Thursday, September 23, 2010

Show review: Electric Six, The Constellations at Double Door 9/17/10

Posted by
Susan Schomburg

Electric Six (photo: Susan Schomburg)
When you go to a lot of live shows, you sometimes have the experience of going to one where, for a variety of reasons, you really feel like you just need to go home and take a shower afterwards. Last night's show at the Double Door was like that, in a good way.

Detroit's Javelins opened the evening with a set of electro indie with a synthy garage vibe. The vocals were super-high and nasaly (listening to their singer/drummer talk in a normal male voice, you would not expect him to be making the sounds that came out of him when he sang), but not in a bad way. The band had a decent live sound, but had a somewhat sedate live performance, at least last night. They didn't give people much to look at while they were playing, all just standing around onstage (which is fine, but not particularly interesting). They were an opening band, and acted like one.

Not being familiar with Atlanta's The Constellations prior to yesterday's performance, I didn't really know what to expect, but when, after the first band's set ended, people immediately started swarming around the front of the stage, I got the feeling that there was probably a reason for it, and there was. They were impressive. Their sound is tight, old school R&B-influenced rock'n'roll with a charismatic frontman and a keys player who has some serious chops. Their closing number, "Step Right Up", had a lot of showmanship, as various band members moved to the front of the stage to solo (the keyboard player, brandishing a cowbell, actually hopped down and danced through the audience before returning to the stage to play the rest of the song). This band has obviously spent some time finding their own musical voice and stage personality, and it shows. I highly recommend seeing them live the next time they're in town.
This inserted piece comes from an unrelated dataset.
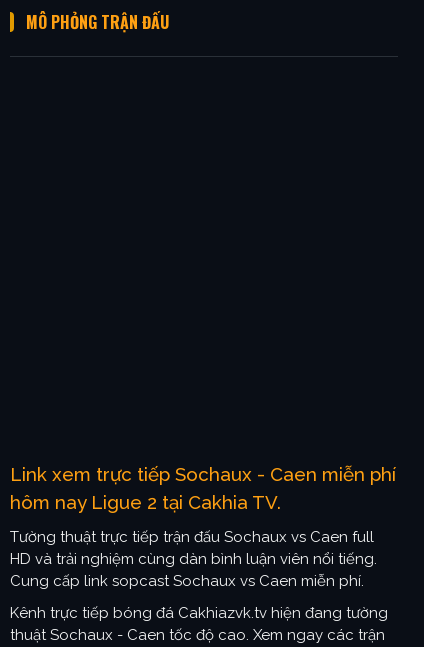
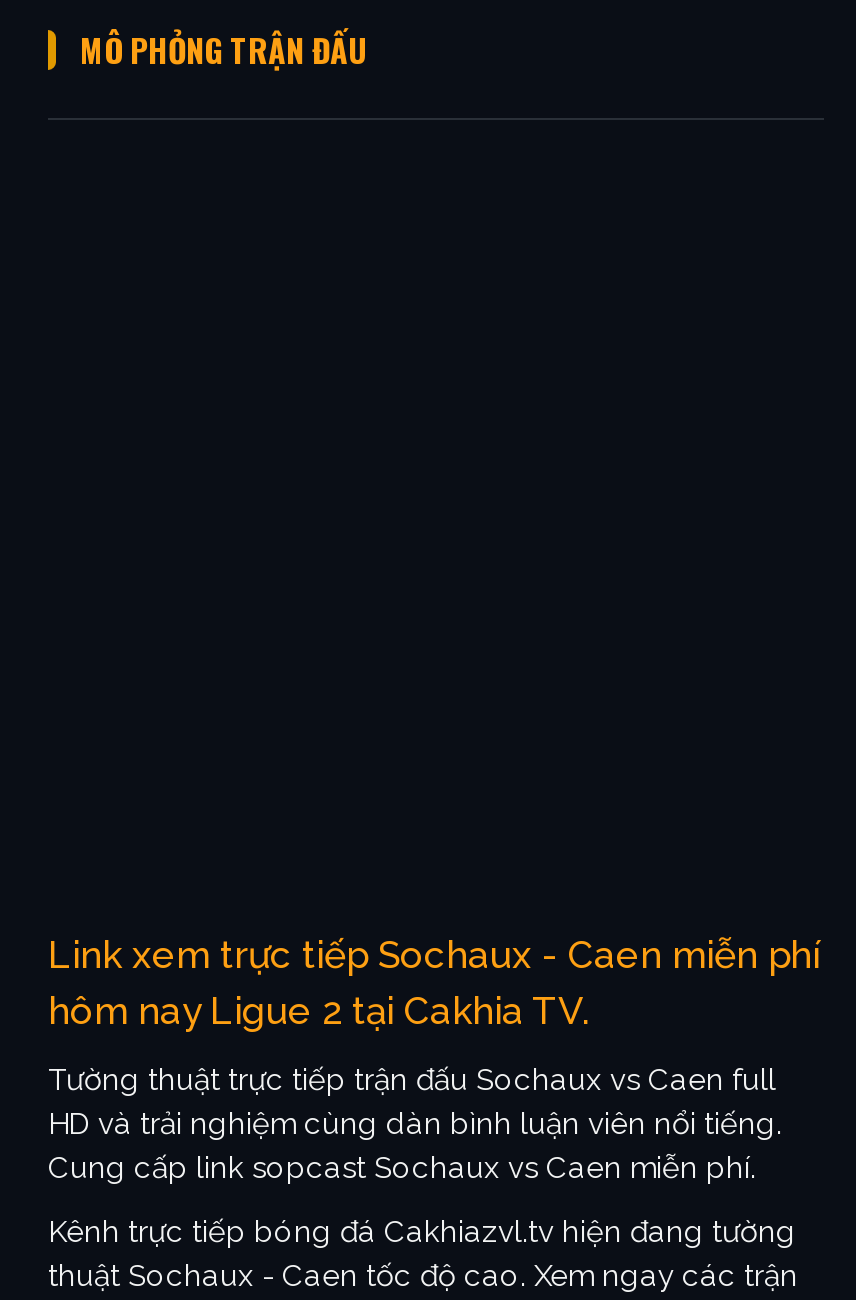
[10,604,388,622] Kênh trực tiếp bóng đá Cakhiazvk.tv hiện đang tường -> [48,1214,796,1250] Kênh trực tiếp bóng đá Cakhiazvl.tv hiện đang tường

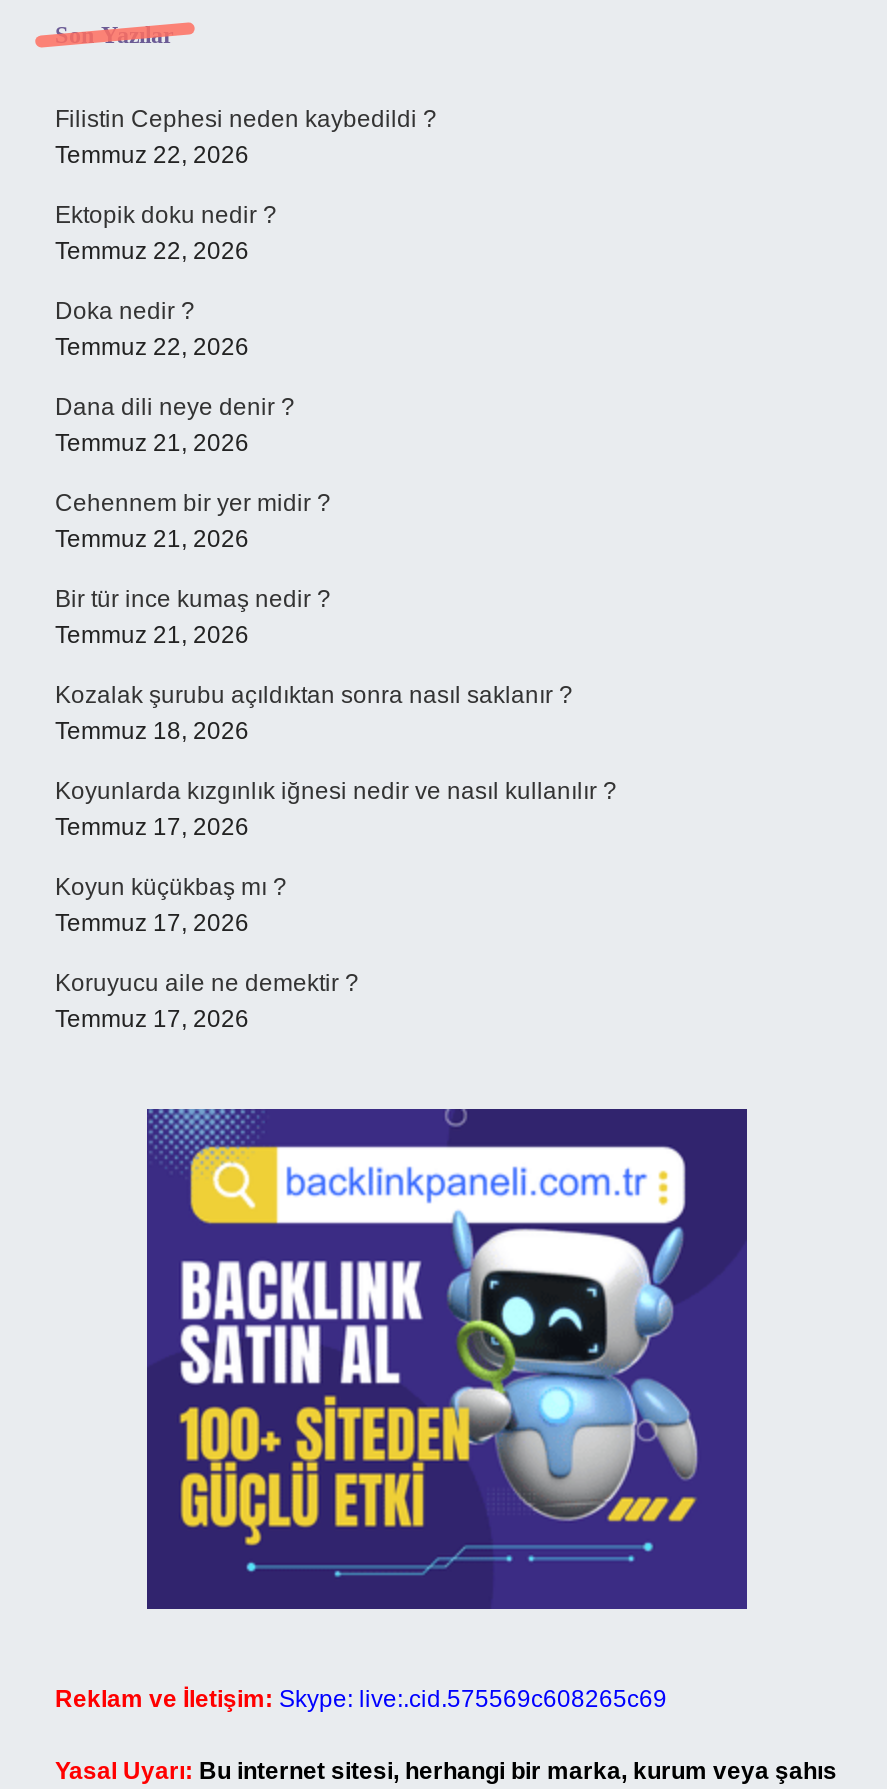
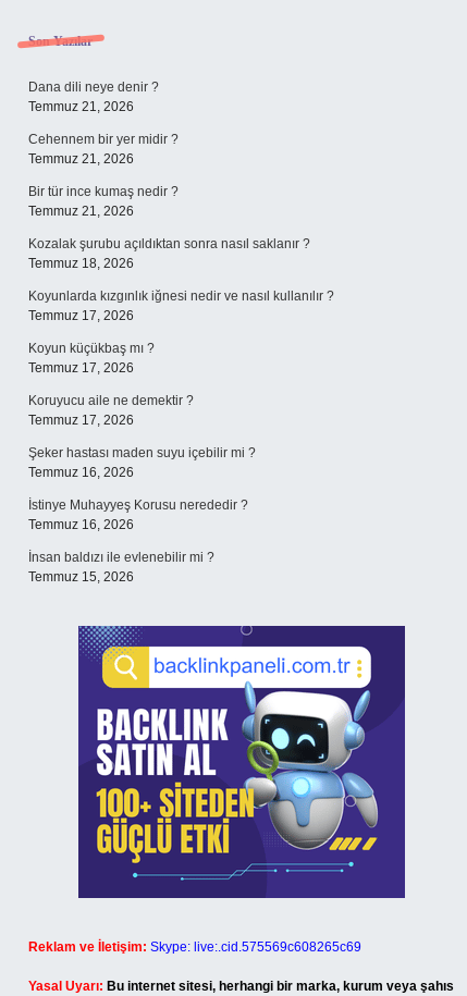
[55,105,437,361] Filistin Cephesi neden kaybedildi ? | Temmuz 22, 2026 | Ektopik doku nedir ? | Temmuz 22, 2026 | Doka nedir ? | Temmuz 22, 2026 -> none
moved [55,393,617,1033] -> [28,79,334,428]: Dana dili neye denir ? | Temmuz 21, 2026 | Cehennem bir yer midir ? | ... | Koruyucu aile ne demektir ? | Temmuz 17, 2026
none -> [28,445,256,585] Şeker hastası maden suyu içebilir mi ? | Temmuz 16, 2026 | İstinye Muhayyeş Korusu nerededir ? | Temmuz 16, 2026 | İnsan baldızı ile evlenebilir mi ? | Temmuz 15, 2026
I am pretty sure most people in the audience, however, were there for Detroit's own Electric Six. They delivered exactly the kind of weird, wonderful performance I would have expected. The set included their big hits and fan favorites, as well as some new songs from their forthcoming album, Zodiac. The group's peculiar frontman, Dick Valentine, appeared in character (and in a black pinstripe lounge suit with red satin shirt) and performed, a mixture of holding court or mastering ceremonies, and singing songs for a disco/punk/rock band. He also took turns drumming, and spun strange yarns about each band member by way of introducing the next song. What can I say? These guys know how to put on a good show. They played well, were spot-on, and came back for a lengthy encore, which included "Gay Bar" and one of my personal favorites, "She's White," also off their breakthrough album, Fire. The fans got rowdy, slamming into each other and jumping up and down, and a good, sweaty time was had by all.

Show review: Titus Andronicus, Best Coast, Free Energy at Metro 9/18/10

Posted by
Susan Schomburg

Last Saturday's show at the Metro was an intense combination of two especially good tours: mellow, west-coasty Best Coast and opener Male Bonding, and high-octane Titus Andronicus and opener Free Energy.

Male Bonding started the evening with an energetic set of west-coasty, grunge- and punk-influenced poppy rock that was as much fun to watch as to hear live. Singer/bassist Kevin Hendrick danced around his corner of the stage with a wiggly shuffle, drummer Robin Silas Christian seemed to put his whole being into every single hit as he laid down the beat, and singer/guitarist John Arthur Webb acted a bit like an anchor for the other two, primarily standing still while singing and playing, but with contained energy. They played loud, and they played fast. And it was fun.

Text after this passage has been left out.